Only the lines from the top of the data through the one with "mgc_matrix_mult_c | opendp_α Projected: 0.0020" are to be written out, each exactly as it stands.

===============

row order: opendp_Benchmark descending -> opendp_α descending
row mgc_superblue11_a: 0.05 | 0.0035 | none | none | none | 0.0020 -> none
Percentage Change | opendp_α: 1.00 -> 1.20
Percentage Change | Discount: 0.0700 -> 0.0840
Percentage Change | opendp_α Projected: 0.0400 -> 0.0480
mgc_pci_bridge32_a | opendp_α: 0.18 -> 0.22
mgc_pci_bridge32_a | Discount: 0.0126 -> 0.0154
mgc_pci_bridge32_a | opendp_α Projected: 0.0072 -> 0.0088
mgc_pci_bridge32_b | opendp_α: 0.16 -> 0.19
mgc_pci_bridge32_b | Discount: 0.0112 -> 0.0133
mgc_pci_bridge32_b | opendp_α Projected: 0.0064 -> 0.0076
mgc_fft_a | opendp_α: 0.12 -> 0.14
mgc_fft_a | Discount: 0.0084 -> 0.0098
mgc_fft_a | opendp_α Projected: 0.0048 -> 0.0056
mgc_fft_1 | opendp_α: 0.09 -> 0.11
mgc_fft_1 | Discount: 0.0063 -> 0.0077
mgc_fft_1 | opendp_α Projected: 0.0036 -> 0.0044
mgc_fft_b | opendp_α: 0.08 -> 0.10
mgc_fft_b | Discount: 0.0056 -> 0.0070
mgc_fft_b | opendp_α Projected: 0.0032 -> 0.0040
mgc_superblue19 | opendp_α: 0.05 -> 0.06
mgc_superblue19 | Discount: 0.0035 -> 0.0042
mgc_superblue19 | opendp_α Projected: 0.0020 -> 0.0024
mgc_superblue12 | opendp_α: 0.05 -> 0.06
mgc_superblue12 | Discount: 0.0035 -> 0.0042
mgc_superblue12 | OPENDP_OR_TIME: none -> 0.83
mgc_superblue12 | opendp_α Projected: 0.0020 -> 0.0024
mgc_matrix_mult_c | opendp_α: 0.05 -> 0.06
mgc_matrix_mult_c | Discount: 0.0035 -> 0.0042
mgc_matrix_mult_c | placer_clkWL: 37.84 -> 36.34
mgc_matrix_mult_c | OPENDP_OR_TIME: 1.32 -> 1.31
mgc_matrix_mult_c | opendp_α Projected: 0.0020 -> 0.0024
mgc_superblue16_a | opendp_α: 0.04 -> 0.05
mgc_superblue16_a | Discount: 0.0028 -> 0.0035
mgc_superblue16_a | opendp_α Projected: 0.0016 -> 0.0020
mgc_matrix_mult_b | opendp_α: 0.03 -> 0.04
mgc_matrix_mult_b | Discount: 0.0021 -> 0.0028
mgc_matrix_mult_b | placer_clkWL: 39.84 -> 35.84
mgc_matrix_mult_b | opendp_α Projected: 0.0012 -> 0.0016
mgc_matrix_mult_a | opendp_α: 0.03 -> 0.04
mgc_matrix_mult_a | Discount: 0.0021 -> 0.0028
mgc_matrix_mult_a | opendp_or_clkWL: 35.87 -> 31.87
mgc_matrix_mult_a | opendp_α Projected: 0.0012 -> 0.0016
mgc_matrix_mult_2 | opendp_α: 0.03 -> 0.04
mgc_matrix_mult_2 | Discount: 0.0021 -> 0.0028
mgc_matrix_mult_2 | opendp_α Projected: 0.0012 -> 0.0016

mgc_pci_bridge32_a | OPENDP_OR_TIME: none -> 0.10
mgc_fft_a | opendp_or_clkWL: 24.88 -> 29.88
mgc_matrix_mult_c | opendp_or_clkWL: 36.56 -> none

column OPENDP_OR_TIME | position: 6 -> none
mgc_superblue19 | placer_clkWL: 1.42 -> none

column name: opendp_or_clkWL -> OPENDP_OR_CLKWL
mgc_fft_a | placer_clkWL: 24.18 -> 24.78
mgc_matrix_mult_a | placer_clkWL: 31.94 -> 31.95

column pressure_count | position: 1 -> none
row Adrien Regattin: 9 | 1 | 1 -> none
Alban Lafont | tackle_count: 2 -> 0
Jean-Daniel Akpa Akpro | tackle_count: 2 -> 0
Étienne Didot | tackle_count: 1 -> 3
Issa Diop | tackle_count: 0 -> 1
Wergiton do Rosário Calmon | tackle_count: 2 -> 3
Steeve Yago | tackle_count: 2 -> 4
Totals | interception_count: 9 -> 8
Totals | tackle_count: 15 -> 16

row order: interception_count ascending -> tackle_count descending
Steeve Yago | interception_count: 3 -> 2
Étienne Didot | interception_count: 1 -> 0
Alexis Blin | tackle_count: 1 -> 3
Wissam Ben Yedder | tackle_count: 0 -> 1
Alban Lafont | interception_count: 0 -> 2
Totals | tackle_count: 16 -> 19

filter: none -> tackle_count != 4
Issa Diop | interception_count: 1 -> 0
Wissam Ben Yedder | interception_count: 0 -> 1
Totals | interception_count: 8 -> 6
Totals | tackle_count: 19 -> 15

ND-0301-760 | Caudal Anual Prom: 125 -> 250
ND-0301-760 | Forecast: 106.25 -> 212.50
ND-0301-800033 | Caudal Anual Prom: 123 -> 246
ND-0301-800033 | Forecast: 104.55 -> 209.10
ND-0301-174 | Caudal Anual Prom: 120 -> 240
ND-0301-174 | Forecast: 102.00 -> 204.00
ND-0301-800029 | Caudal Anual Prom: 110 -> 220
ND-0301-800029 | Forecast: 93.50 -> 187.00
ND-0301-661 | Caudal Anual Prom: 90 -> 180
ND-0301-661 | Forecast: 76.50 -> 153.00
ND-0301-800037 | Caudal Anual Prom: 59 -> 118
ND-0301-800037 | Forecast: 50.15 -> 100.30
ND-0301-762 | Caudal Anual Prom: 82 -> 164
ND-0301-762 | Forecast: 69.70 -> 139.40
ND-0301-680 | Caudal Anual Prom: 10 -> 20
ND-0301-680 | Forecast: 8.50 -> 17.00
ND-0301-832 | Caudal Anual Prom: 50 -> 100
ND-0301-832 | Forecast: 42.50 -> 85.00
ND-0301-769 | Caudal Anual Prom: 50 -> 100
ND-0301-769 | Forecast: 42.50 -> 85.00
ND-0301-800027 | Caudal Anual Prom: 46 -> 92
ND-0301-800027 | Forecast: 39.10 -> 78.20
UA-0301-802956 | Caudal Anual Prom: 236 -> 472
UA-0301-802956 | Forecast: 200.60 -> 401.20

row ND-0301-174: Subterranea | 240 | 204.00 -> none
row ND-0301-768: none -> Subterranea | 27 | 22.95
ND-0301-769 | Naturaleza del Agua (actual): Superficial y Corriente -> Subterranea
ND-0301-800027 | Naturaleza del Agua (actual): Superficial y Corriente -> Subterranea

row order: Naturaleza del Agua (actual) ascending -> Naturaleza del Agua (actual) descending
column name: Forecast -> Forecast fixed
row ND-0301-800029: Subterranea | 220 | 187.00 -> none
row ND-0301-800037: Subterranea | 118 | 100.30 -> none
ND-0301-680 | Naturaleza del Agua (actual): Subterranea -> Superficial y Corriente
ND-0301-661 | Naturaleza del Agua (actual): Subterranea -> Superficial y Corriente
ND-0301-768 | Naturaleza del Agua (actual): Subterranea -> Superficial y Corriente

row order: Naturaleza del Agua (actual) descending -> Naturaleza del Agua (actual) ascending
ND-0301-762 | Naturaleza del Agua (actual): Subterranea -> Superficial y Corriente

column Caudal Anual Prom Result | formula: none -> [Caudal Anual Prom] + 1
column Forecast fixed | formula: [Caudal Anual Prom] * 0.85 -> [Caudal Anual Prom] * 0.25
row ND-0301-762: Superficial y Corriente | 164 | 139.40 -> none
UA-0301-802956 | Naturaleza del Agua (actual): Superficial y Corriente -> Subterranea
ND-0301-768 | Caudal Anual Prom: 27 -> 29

===============

- Output of the exercise -
row order: opendp_Benchmark descending -> opendp_α descending
row mgc_superblue11_a: 0.05 | 0.0035 | none | none | none | 0.0020 -> none
Percentage Change | opendp_α: 1.00 -> 1.20
Percentage Change | Discount: 0.0700 -> 0.0840
Percentage Change | opendp_α Projected: 0.0400 -> 0.0480
mgc_pci_bridge32_a | opendp_α: 0.18 -> 0.22
mgc_pci_bridge32_a | Discount: 0.0126 -> 0.0154
mgc_pci_bridge32_a | opendp_α Projected: 0.0072 -> 0.0088
mgc_pci_bridge32_b | opendp_α: 0.16 -> 0.19
mgc_pci_bridge32_b | Discount: 0.0112 -> 0.0133
mgc_pci_bridge32_b | opendp_α Projected: 0.0064 -> 0.0076
mgc_fft_a | opendp_α: 0.12 -> 0.14
mgc_fft_a | Discount: 0.0084 -> 0.0098
mgc_fft_a | opendp_α Projected: 0.0048 -> 0.0056
mgc_fft_1 | opendp_α: 0.09 -> 0.11
mgc_fft_1 | Discount: 0.0063 -> 0.0077
mgc_fft_1 | opendp_α Projected: 0.0036 -> 0.0044
mgc_fft_b | opendp_α: 0.08 -> 0.10
mgc_fft_b | Discount: 0.0056 -> 0.0070
mgc_fft_b | opendp_α Projected: 0.0032 -> 0.0040
mgc_superblue19 | opendp_α: 0.05 -> 0.06
mgc_superblue19 | Discount: 0.0035 -> 0.0042
mgc_superblue19 | opendp_α Projected: 0.0020 -> 0.0024
mgc_superblue12 | opendp_α: 0.05 -> 0.06
mgc_superblue12 | Discount: 0.0035 -> 0.0042
mgc_superblue12 | OPENDP_OR_TIME: none -> 0.83
mgc_superblue12 | opendp_α Projected: 0.0020 -> 0.0024
mgc_matrix_mult_c | opendp_α: 0.05 -> 0.06
mgc_matrix_mult_c | Discount: 0.0035 -> 0.0042
mgc_matrix_mult_c | placer_clkWL: 37.84 -> 36.34
mgc_matrix_mult_c | OPENDP_OR_TIME: 1.32 -> 1.31
mgc_matrix_mult_c | opendp_α Projected: 0.0020 -> 0.0024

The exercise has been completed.